When Alice Sebold's "The Lovely Bones" was published seven years ago, Time
magazine called it the breakout fiction debut of the year. The story is about
the rape, murder and mutilation of a 14-year-old girl. Our own book critic,
Maureen Corrigan, said the subject matter made her reluctant to pick up the
book, but reading it gave her a singular, disturbing and even enlightening
literary experience.
Alice Sebold was herself the victim of a violent sexual assault. She was raped
during her first year in college. Her 1999 memoir about that experience is
called "Lucky." Sebold's novel, "The Lovely Bones," begins with the attack on
the girl. The rest of the novel is narrated from heaven, where the girl
observes her family and friends as they try to carry on after her death.
We'll start with a reading from the beginning of the book. The girl has taken a
shortcut home from junior high through a cornfield. She meets a neighbor,
Mr. Harvey, who forces her to take off her clothes. Before we start, I should
let you know that what you're about to hear is graphic and disturbing. It may
be upsetting to some listeners and may not be appropriate for children to hear.
Ms. ALICE SEBOLD (Author, "The Lovely Bones"): Don't, Mr. Harvey, I managed,
and I kept saying that one word a lot: don't. And I said please a lot too.
Franny told me that almost everyone begged please before dying.
I want you, Susie, he said. Please, I said. Don't, I said. Sometimes I combined
them: Please don't, or don't please. It was like insisting that a key works
when it doesn't or yelling I've got it, I've got it, I've got it as a softball
goes sailing over you into the stands.
Please don't. But he grew tired of hearing me plead. He reached into the pocket
of my parka and balled up the hat my mother had made me, smashing it into my
mouth. The only sound I made after that was the weak tinkling of bells.
As he kissed his wet lips down my face and neck and then began to shove his
hands up under my shirt, I wept. I began to leave my body, I began to inhabit
the air and the silence. I wept and struggled so I would not feel. He ripped
open my pants, not having found the invisible zipper my mother had artfully
sewn into their side. Big white panties, he said.

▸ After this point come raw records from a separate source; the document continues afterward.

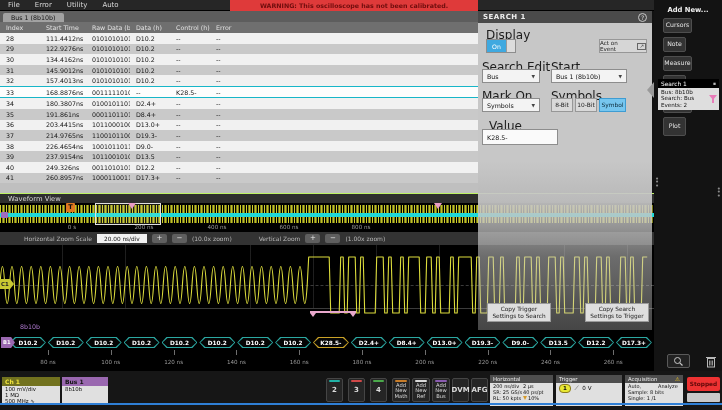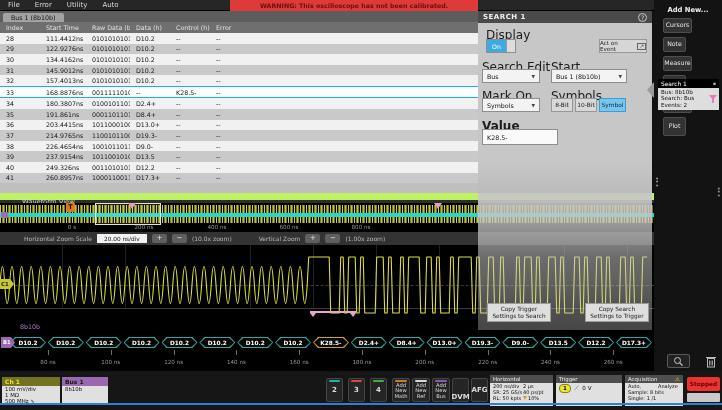"Value" span.sp-label { font-weight: bold -> none; left: 4px -> 11px }
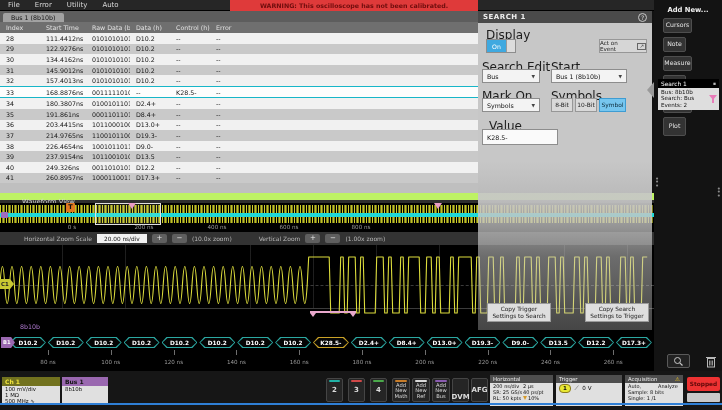"Waveform View" .wf-title { border-top: 7px solid #bef264 -> 1px solid #bef264; padding-left: 22px -> 8px }
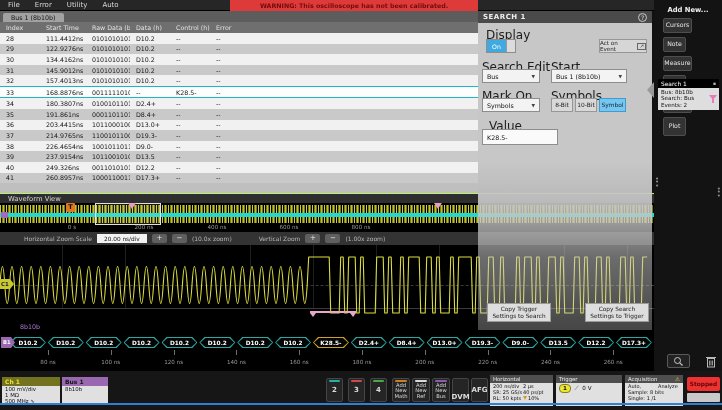"DVM" div.sq-btn { justify-content: flex-end -> none }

I felt huge and bloated. I felt like a sea in which he stood and pissed and
(bleep). I felt the corners of my body were turning in on themselves and out,
like in cat's cradle, which I played with Lindsey just to make her happy. He
started working himself over me.
Susie, Susie, I heard my mother calling. Dinner is ready. He was inside me. He
was grunting. We're having string beans and lamb. I was the mortar, he was the
pestle. Your brother has a new finger painting, and I made apple crumb cake.
TERRY GROSS, host:
That's Alice Sebold, reading from the opening of her new novel, "The Lovely
Bones." I'm sure a lot of listeners are wondering - why write about something
so horrible, so unthinkable, the rape of a 14 â the rape and dismemberment of a
14-year-old girl.
Ms. SEBOLD: Because it's part of life. You know, that's the simplest answer, I
think, for me. It's very much part of the experience of what it is to live in
this culture. It happens all the time.
GROSS: Now, you were raped yourself when you were a freshman in college, and
that's a subject of an earlier book you wrote, a memoir, and reading those two
books back to back, I was really struck by the difference in the descriptions
of the rape. The rape as you describe it in your memoir is very brutal, very
detailed in its brutality. It's as if you're reliving every moment and
describing it like a journalist.
Ms. SEBOLD: Uh-huh. I think they are very different books in my mind, even
though they both not only have violence but start out in violence. One of them
is factual, and I tell every detail in some way in the memoir, and the other
one is a fictive voice, and there's so much more being given in the first
chapter of "The Lovely Bones" in terms of getting to know her character and
some of the facts of her family and her background.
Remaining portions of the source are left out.